When life hands you lemons, make … Sarah’s Honey Lavender Lemonade

FARGO — The summer heat has finally arrived, and after a day spent bailing out water from a flooded basement hallway (due to a clogged kitchen drain) followed by two visits from the plumber, I don’t know when I’ve ever been more grateful to have a cold, tall glass of homemade lemonade.

Word to the wise: Never put your lemon rinds down the garbage disposal.

Sometimes it’s the simple things that make the difference, and that’s certainly true in this case. Homemade lemonade is easy to make, affordable, refreshing and, when it’s made with honey lavender syrup, even healing. Honey lavender syrup is a simple syrup made with water infused with dried lavender buds and sweetened with honey instead of sugar.

A simple syrup is a basic combination of water and sugar that is brought to a boil and cooked until the sugar has dissolved and the liquid is clear. Simple syrup is great to have on hand in the summer months and can be used in beverages, cocktails, over ice cream and even to dress up fresh or frozen berries, grapes and fruit salad. The syrup can be stored in the refrigerator for three to four weeks, or in the freezer for several months.

North Dakota is the nation’s top producer of honey, and I love to look for new ways to incorporate this top crop into our culinary routine. This simple syrup is a great way to do just that.

For this recipe, I used honey instead of sugar for a touch of richness, and dried lavender to make it extra special. Lavender has a lovely floral fragrance that partners beautifully with honey to create a taste of summer that’s hard to match.

While you may not naturally think of lavender as a culinary herb, it’s a terrific item to add to your culinary repertoire and can be used in myriad ways to brighten up drinks, desserts and even savory foods like chicken and pork. A little dried lavender goes a long way and the rest can be stored for at least a year before it starts to lose its perfume. You can find dried lavender buds at specialty food stores and often in the gourmet food aisle at T.J. Maxx.

For this recipe, the lavender is cooked with the water and honey to gently extract its floral essence, which only takes about 15 to 20 minutes on the burner, and another 15 off the burner to steep. Next, the syrup is passed through a fine mesh strainer into a Mason jar or other airtight container, and the lavender buds are discarded.

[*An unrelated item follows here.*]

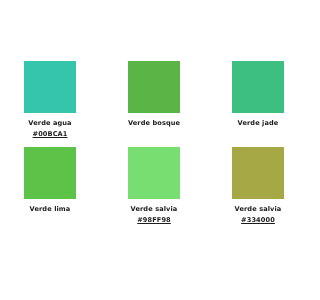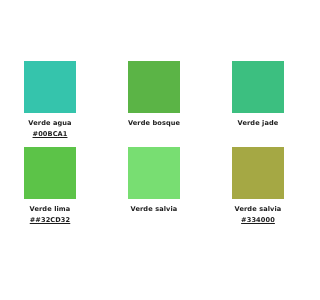"##32CD32" span.hex { html: <span>##32CD32</span> -> none }
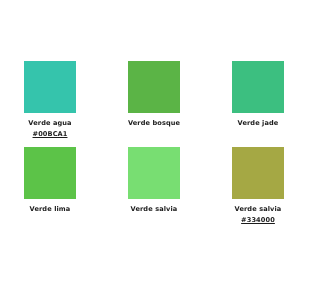"#98FF98" span.hex { html: none -> <span>#98FF98</span> }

On this occasion, when life handed me lemons, I already had the lemonade ready to go from our photo shoot last week. For the lemonade, I added the juice of three large lemons to six cups of very cold water and about 1¼ cups of the honey lavender syrup.

All you need to do is add ice, stir and enjoy. And keep the lemon rinds out of the disposal.

“Home with the Lost Italian” is a weekly column written by Sarah Nasello featuring recipes by her husband, Tony Nasello. The couple owned Sarello’s in Moorhead and lives in Fargo with their son, Giovanni. Readers can reach them at sarahnasello@gmail.com.

Sarah’s Honey Lavender Lemonade

Serves: 8 to 10

6 cups cold water

1 cup fresh lemon juice (about 3 large lemons)

1 to 1½ cups honey lavender syrup

Lemon slices, to garnish

2 to 3 cups ice cubes

In a large pitcher, use a large spoon to stir the water with the lemon juice and 1 cup of Honey Lavender Syrup until fully combined. Taste and add more syrup (or sugar) for a sweeter lemonade, as desired. Add the ice and stir again.

Garnish pitcher with sliced lemon rounds and serve immediately or refrigerate for up to 1 week.

Honey Lavender Syrup

Makes: about 2 cups

1 cup water

¼ cup dried lavender buds

1¼ cup honey

In a medium saucepot, bring the water and lavender buds to a boil over medium-high heat. Reduce to a medium-low simmer and add the honey, stirring until fully incorporated. Simmer gently over medium-low heat for 15 minutes, then remove from burner and steep at room temperature for 15 minutes.

Pour the syrup through a fine mesh strainer into a container and discard the lavender buds. The syrup may be stored in the refrigerator for up to 4 weeks, or frozen for several months. Use the syrup to make lemonade, sweeten beverages, jazz up ice cream or brighten up fresh fruit.